A pull request is a way to contribute to our project, you clone our project, make changes locally and submit a pull request.
- Fill in pull request template
- Include screen shots in your pull request whenever possible.
- Follow our code guidelines.
Here are links and resources to get you started on Pull requests.
- https://medium.com/server-side-swift-and-more/a-simple-guide-to-creating-a-github-pull-request-48fee0afd015
- https://github.com/freeCodeCamp/how-to-contribute-to-open-source/blob/master/CONTRIBUTING.md
Most important part of the pull requests are pull request descriptions which should explain the changes in the pull request to others.

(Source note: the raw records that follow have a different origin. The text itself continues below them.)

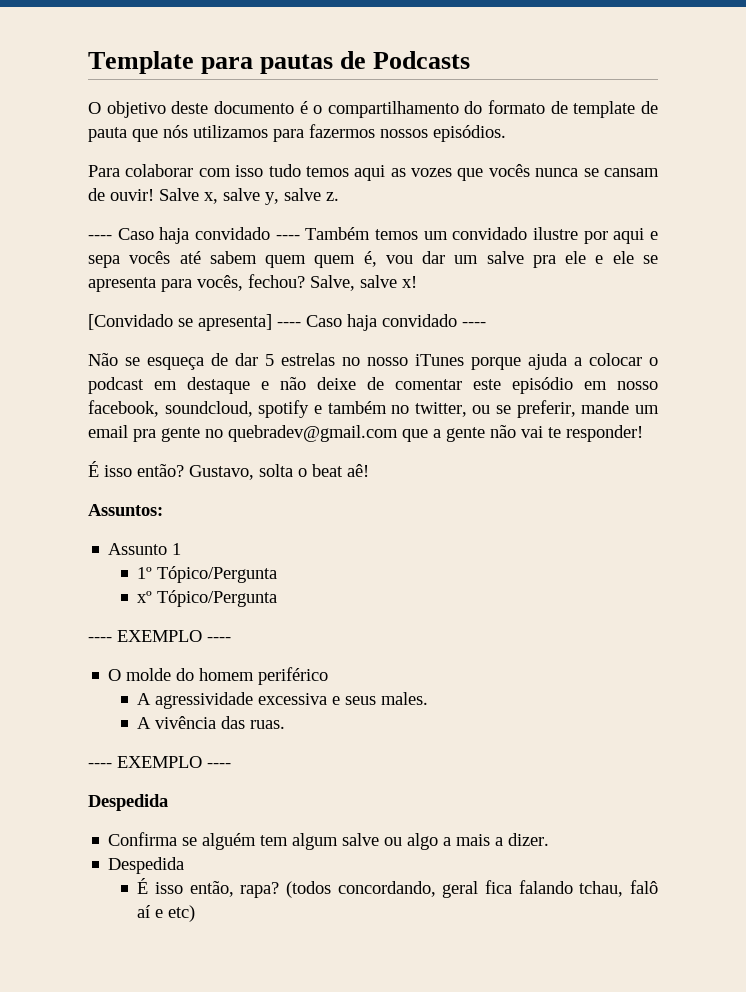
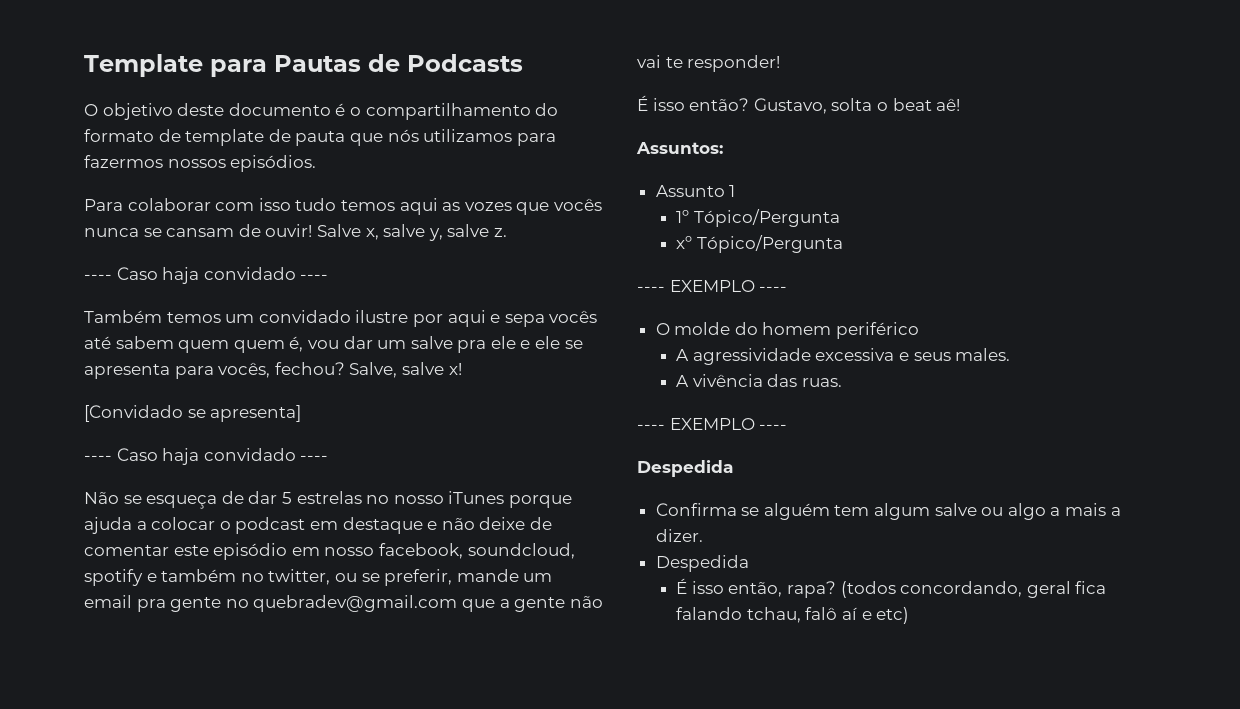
- Template para pautas de Podcasts
+ Template para Pautas de Podcasts
  Salve x, salve y, salve z.
- ---- Caso haja convidado ---- Também temos um convidado ilustre por aqui e sepa vocês até sabem quem quem é, vou dar um salve pra ele e ele se apresenta para vocês, fechou?
+ ---- Caso haja convidado ----
+ Também temos um convidado ilustre por aqui e sepa vocês até sabem quem quem é, vou dar um salve pra ele e ele se apresenta para vocês, fechou?
- [Convidado se apresenta] ---- Caso haja convidado ----
+ [Convidado se apresenta]
+ ---- Caso haja convidado ----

When making a PR, please fill the PR template and do not delete it.
A pull request title should ideally begin with the name of the file you've edited and should describe what your pull request does in 60 characters or less. In case multiple files are being edited, the PR title should just contain the changes being made in the PR.

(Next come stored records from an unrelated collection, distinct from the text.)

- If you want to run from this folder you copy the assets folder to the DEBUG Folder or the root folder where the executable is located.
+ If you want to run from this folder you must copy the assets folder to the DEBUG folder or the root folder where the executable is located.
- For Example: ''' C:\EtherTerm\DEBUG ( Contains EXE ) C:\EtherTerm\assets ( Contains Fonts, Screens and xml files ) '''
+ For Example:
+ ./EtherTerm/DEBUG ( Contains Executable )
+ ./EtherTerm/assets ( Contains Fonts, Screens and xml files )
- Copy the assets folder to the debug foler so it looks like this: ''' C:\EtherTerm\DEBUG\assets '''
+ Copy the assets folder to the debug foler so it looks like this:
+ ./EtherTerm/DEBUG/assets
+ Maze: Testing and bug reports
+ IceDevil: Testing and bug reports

Here is an example of a good commit message, for your convenience:
# Title: Describe the change in maximum of 60 characters.
configure.py: Fix docstring typo
# Issue link: Mention the URL of the issue it closes or fixes.
Fixes https://github.com/coala/coala/issues/4018
#Description: Describe the reasoning behind your changes in a maximum of 80 characters per line.
This fixes the typo and changes
it from wether --> whether.
Here is an example of the bad commit:
Fixing docstring typo in the which was in the spelling of whether.
- This will take a lot of time for code maintainers to investigate the change and to locate the files in which changes were made.
You can see that the commit is more readable and understandable in the good commit example.
So we would request you to follow our commit guidelines. By following this standard we want to have maintainability of the code.
Create your own fork of the project (if you have not yet). Go to the project repository:
and click the “Fork” button.
On your computer browse to where you would like to keep the project, and clone (download) the latest code from the original repository::
$ git clone https://github.com/GirlScriptSummerOfCode/Kranti.git
$ cd Kranti
Now to install the dependencies on your local machine, insert the following code and press enter:
$ npm install
Now you are all set to work on the project locally.
- Proper & meaningful commit messages are the best way to keep code maintainable and organized.
- Always write a commit message, even if it's for small change.